Le pousse-pousse infernal fit une embardée et Lutt accrocha le regard de Morey l’espace de quelques secondes, forçant aisément son cadet à détourner les yeux.
Rien dans le ventre !
— Cette hallucination sur la présence d’un extraterrestre dans ton corps ne devrait poser aucun problème à nos médecins spécialisés, déclara Phœnicia.
Lutt ne releva pas. Avec un peu de chance, Morey prendrait ce fait nouveau comme un simple signe de faiblesse, à exploiter du côté de L.H. Qu’ils croient tous qu’il souffrait d’un traumatisme, bon Dieu ! Cette journée ne s’annonçait pas très gaie.
Peut-être feriez-vous bien de renforcer l’impression d’instabilité mentale, suggéra Ryll. Votre frère vous semble hostile. Je ne sais pas si j’ai bien fait d’insister pour que vous leur révéliez ma présence.
D’accord. On va rigoler un peu.
Brusquement, Lutt se mit à crier :
— Râââh !
Il agita frénétiquement les bras et se pencha vers sa mère et son frère d’un air menaçant.

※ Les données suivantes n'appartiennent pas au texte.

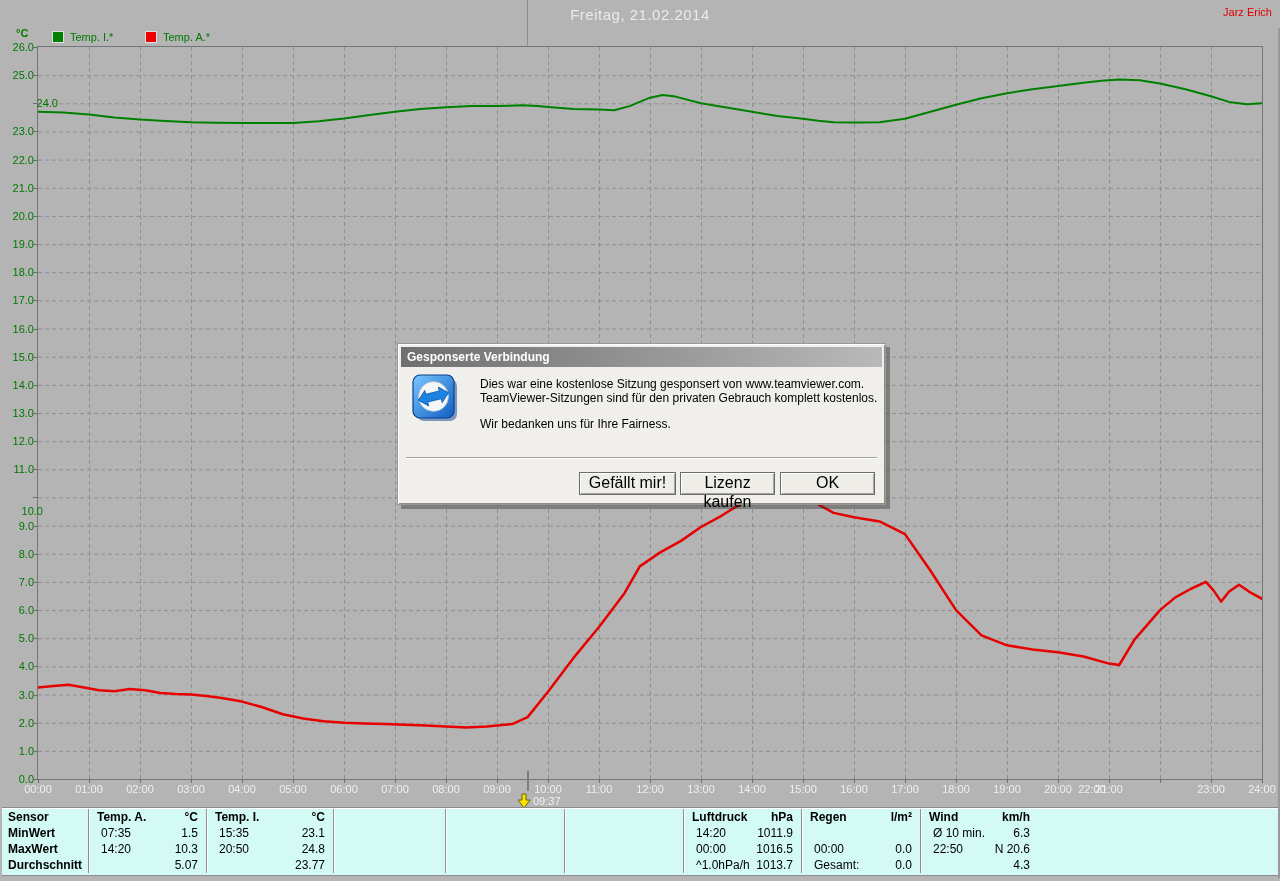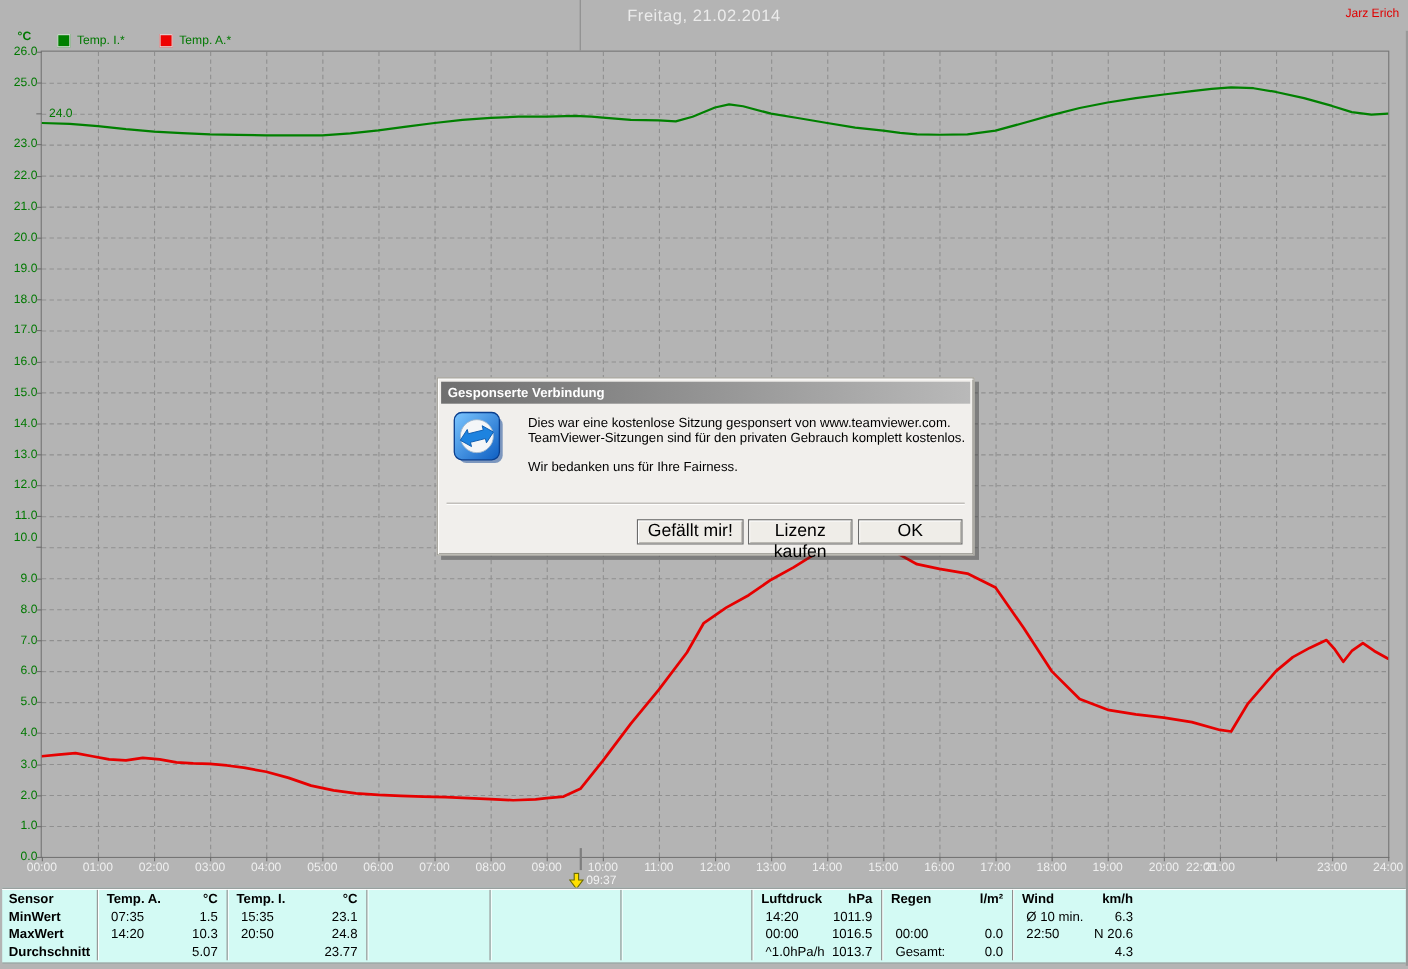--- a/index.html
+++ b/index.html
@@ -143,21 +143,21 @@
     <div class="abs ylab" style="left: 0px; top: 632.231px;">5.0</div>
     <div class="ytick" style="left: 33px; top: 638.231px;"></div>
     <div class="abs ylab" style="left: 0px; top: 604.077px;">6.0</div>
     <div class="ytick" style="left: 33px; top: 610.077px;"></div>
     <div class="abs ylab" style="left: 0px; top: 575.923px;">7.0</div>
     <div class="ytick" style="left: 33px; top: 581.923px;"></div>
     <div class="abs ylab" style="left: 0px; top: 547.769px;">8.0</div>
     <div class="ytick" style="left: 33px; top: 553.769px;"></div>
     <div class="abs ylab" style="left: 0px; top: 519.615px;">9.0</div>
     <div class="ytick" style="left: 33px; top: 525.615px;"></div>
-    <div class="abs ylab" style="left: 0px; top: 483px;">10.0</div>
+    <div class="abs ylab" style="left: 0px; top: 505px; padding-left: 9px;">10.0</div>
     <div class="ytick" style="left: 33px; top: 497.462px;"></div>
     <div class="abs ylab" style="left: 0px; top: 463.308px;">11.0</div>
     <div class="ytick" style="left: 33px; top: 469.308px;"></div>
     <div class="abs ylab" style="left: 0px; top: 435.154px;">12.0</div>
     <div class="ytick" style="left: 33px; top: 441.154px;"></div>
     <div class="abs ylab" style="left: 0px; top: 407px;">13.0</div>
     <div class="ytick" style="left: 33px; top: 413px;"></div>
     <div class="abs ylab" style="left: 0px; top: 378.846px;">14.0</div>
     <div class="ytick" style="left: 33px; top: 384.846px;"></div>
     <div class="abs ylab" style="left: 0px; top: 350.692px;">15.0</div>
@@ -171,21 +171,21 @@
     <div class="abs ylab" style="left: 0px; top: 238.077px;">19.0</div>
     <div class="ytick" style="left: 33px; top: 244.077px;"></div>
     <div class="abs ylab" style="left: 0px; top: 209.923px;">20.0</div>
     <div class="ytick" style="left: 33px; top: 215.923px;"></div>
     <div class="abs ylab" style="left: 0px; top: 181.769px;">21.0</div>
     <div class="ytick" style="left: 33px; top: 187.769px;"></div>
     <div class="abs ylab" style="left: 0px; top: 153.615px;">22.0</div>
     <div class="ytick" style="left: 33px; top: 159.615px;"></div>
     <div class="abs ylab" style="left: 0px; top: 125.462px;">23.0</div>
     <div class="ytick" style="left: 33px; top: 131.462px;"></div>
-    <div class="abs ylab" style="left: 16px; top: 97.3077px; margin-left: 16px;">24.0</div>
+    <div class="abs ylab" style="left: 8px; top: 97.3077px; margin-left: 16px;">24.0</div>
     <div class="ytick" style="left: 33px; top: 103.308px;"></div>
     <div class="abs ylab" style="left: 0px; top: 69.1538px;">25.0</div>
     <div class="ytick" style="left: 33px; top: 75.1538px;"></div>
     <div class="abs ylab" style="left: 0px; top: 41px;">26.0</div>
     <div class="ytick" style="left: 33px; top: 47px;"></div>
   </div>
 <div id="x-axis">
     <div class="abs xlab" style="left: 18px;">00:00</div>
     <div class="xtick" style="left: 38px;"></div>
     <div class="abs xlab" style="left: 69px;">01:00</div>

— Vous croyez que je suis dingue, hein ?
Phœnicia et Morey eurent un mouvement de recul. D’une voix fêlée, Phœnicia protesta :
— Mais bien sûr que non, mon chéri.
Lutt n’eut pas plus de mal que d’ordinaire à deviner ses pensées : Il ressemble tellement à son père. Le pauvre amour. Une personnalité partagée.
Il avait entendu un jour la manière dont elle le décrivait à quelqu’un, au vidcom. « Il a la tête de quelqu’un qui est toujours plongé dans les livres. C’est en partie à cause de ses lunettes. Ses cheveux sont dans le roux comme lorsqu’il était enfant, mais commencent à seclaircir prématurément. »
C’est vrai, se dit Lutt. J’ai l’air d’un vrai rat de bibliothèque. Mais on ne me verra pas souvent parmi les rayons d’un de ces établissements poussiéreux. C’est dans la vie que je puise mes leçons.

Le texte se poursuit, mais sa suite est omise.